36 of 39 people found the following review helpful
5.0 out of 5 stars Defining albums from a unique quartet..., 5 Aug. 2010
This review is from: Jazzology (Audio CD)
The Modern Jazz Quartet, Jazzology, NOT2CD365
Here you will find 3 LPs on 2CDs. The albums are "Django" with 8 tracks and approx 39 minutes running time. The performers are Milt Jackson on vibes; John Lewis on piano; Percy Heath on bass & Kenny Clarke on drums. Together they play 5 compositions by John Lewis & some familiar standards. The recordings were made on various dates between 1953 & 1955 and were originally issued on the Prestige label.

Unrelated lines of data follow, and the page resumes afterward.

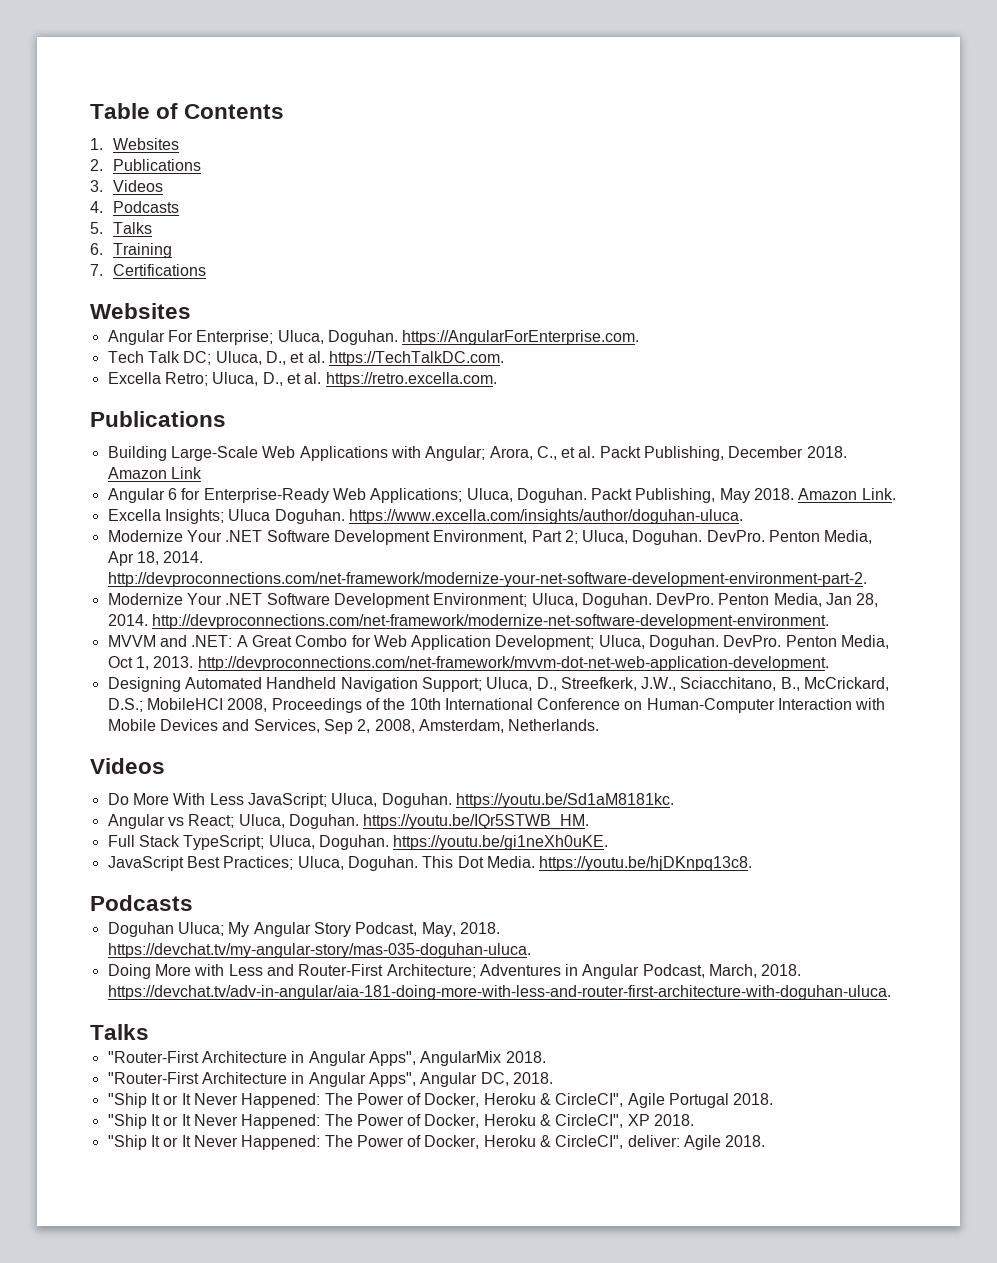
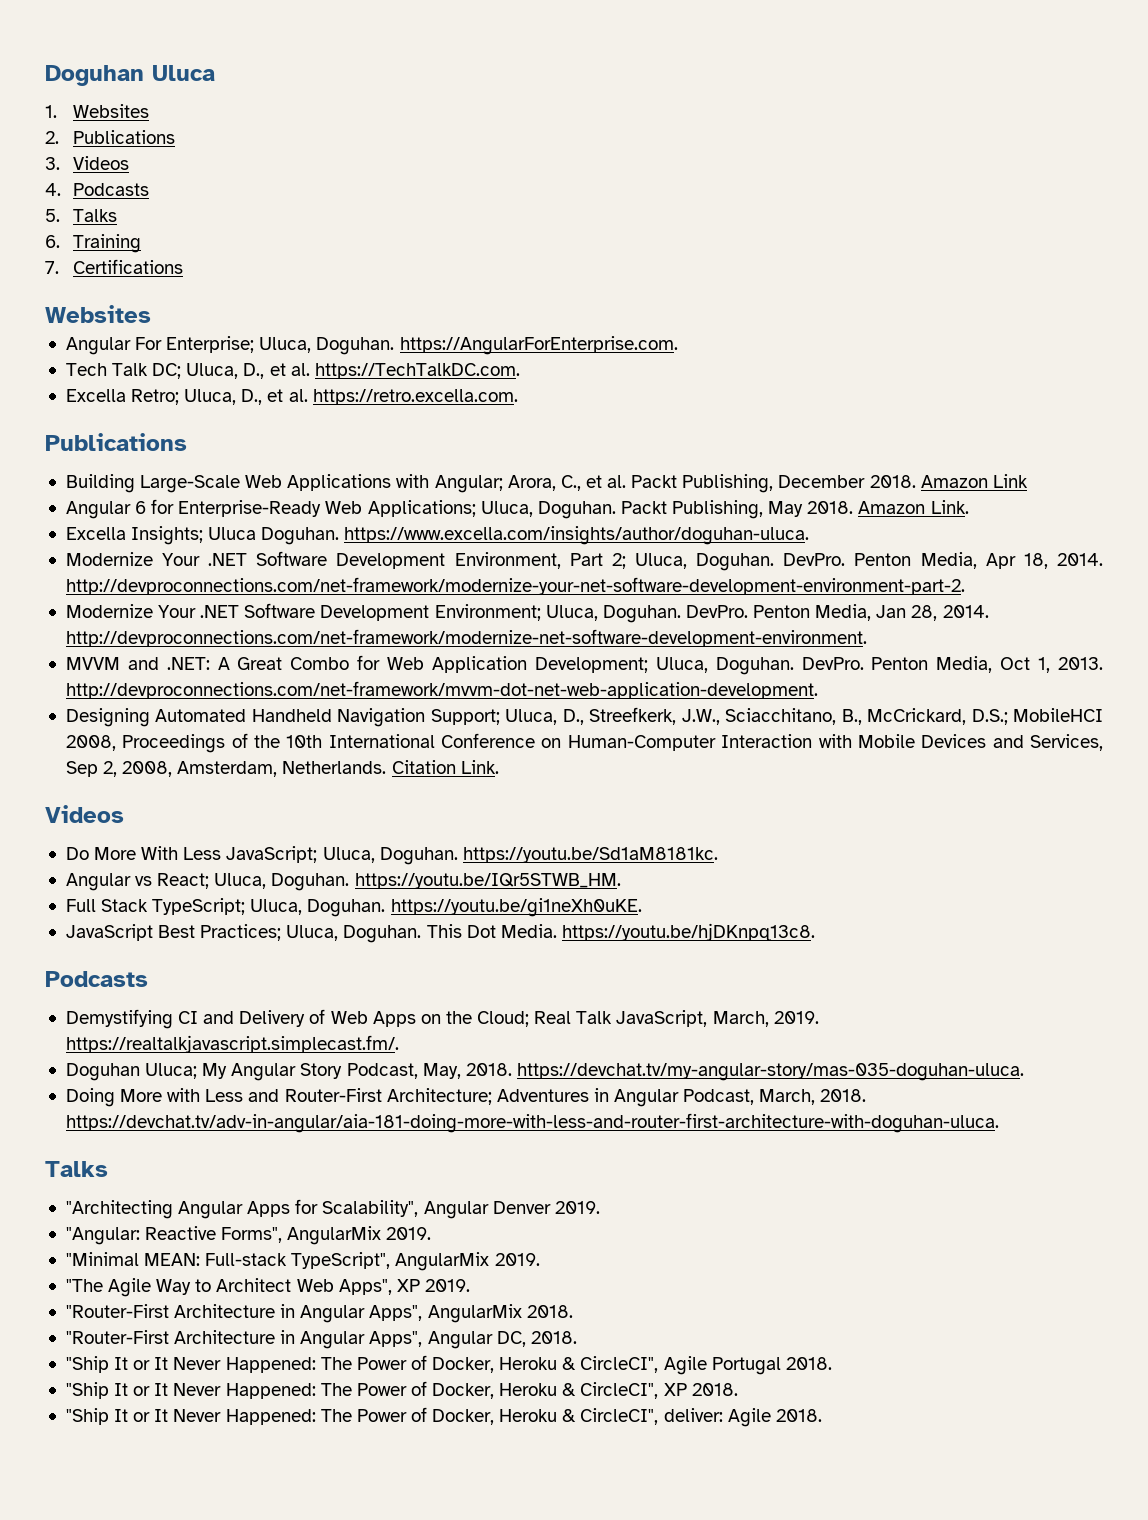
[90,103,285,119] Table of Contents -> [45,65,215,86] Doguhan Uluca
(600, 725) none -> [391,760,499,774] Citation Link.
(193, 903) none -> [65,1009,819,1029] [65,1035,399,1053] // Demystifying CI and Delivery of Web Apps on the Cloud; Real Talk JavaScript, March, 2019. https://realtalkjavascript.simplecast.fm/.
(149, 1032) none -> [65,1199,600,1219] [65,1226,432,1245] [65,1252,540,1271] [65,1278,470,1297] // "Architecting Angular Apps for Scalability", Angular Denver 2019. // "Angular: Reactive Forms", AngularMix 2019. // "Minimal MEAN: Full-stack TypeScript", AngularMix 2019. // "The Agile Way to Architect Web Apps", XP 2019.

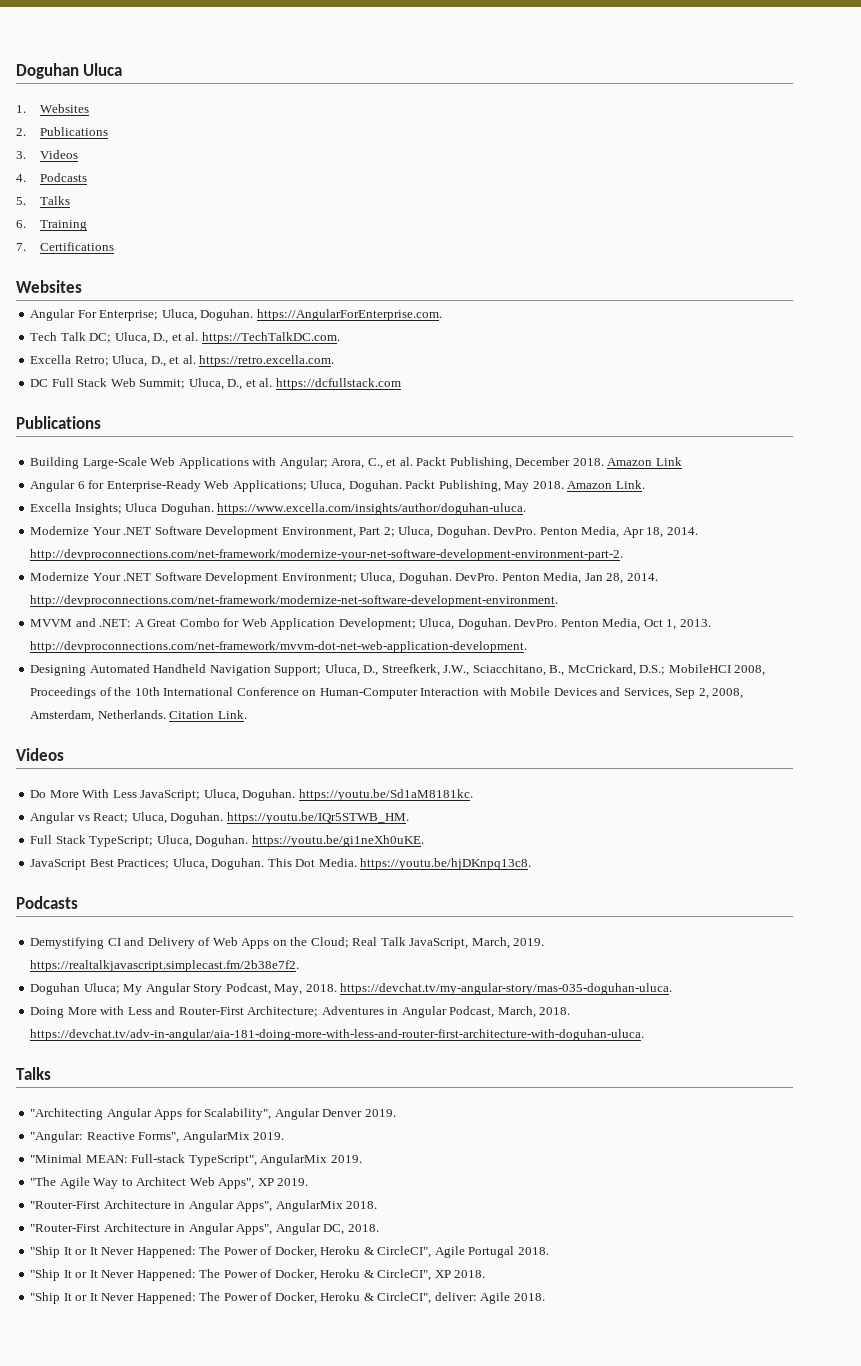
(518, 397) none -> [30,378,401,390] // DC Full Stack Web Summit; Uluca, D., et al. https://dcfullstack.com
[65,1035,399,1053] https://realtalkjavascript.simplecast.fm/. -> [30,960,300,972] https://realtalkjavascript.simplecast.fm/2b38e7f2.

CD2 comprises the albums "Fontessa" with 7 tracks and the personnel the same as above except with Connie Kay now on drums. The tracks were recorded between January & February 1956 and were issued by Atlantic Records. "Concorde" contains 6 tracks and has the same personnel but was recorded in July 1955 and issued on the Prestige label. In total there are 3 compositions by Lewis; 1 by Jackson along with those by Dizzy Gillespie and mainstream composers of the standards era. The total running time for CD2 is approx 73 minutes. The transfers are very good throughout. The origins of the MJQ were the Dizzy Gillespie big band of the 1940s. MJQ ran from 1952 to 1974 and these 3 formative albums are first rate examples of how they were able to play a wide range of compositions giving them all the MJQ sound. Outstanding performances come on CD1 "Autumn in New York" & CD2 with "I'll Remember April" and then a Gershwin medley. The informative liner notes are by Peter Gamble and the set is attractively packaged. Ideal for both collectors and those who wish to sample the best of the early MJQ.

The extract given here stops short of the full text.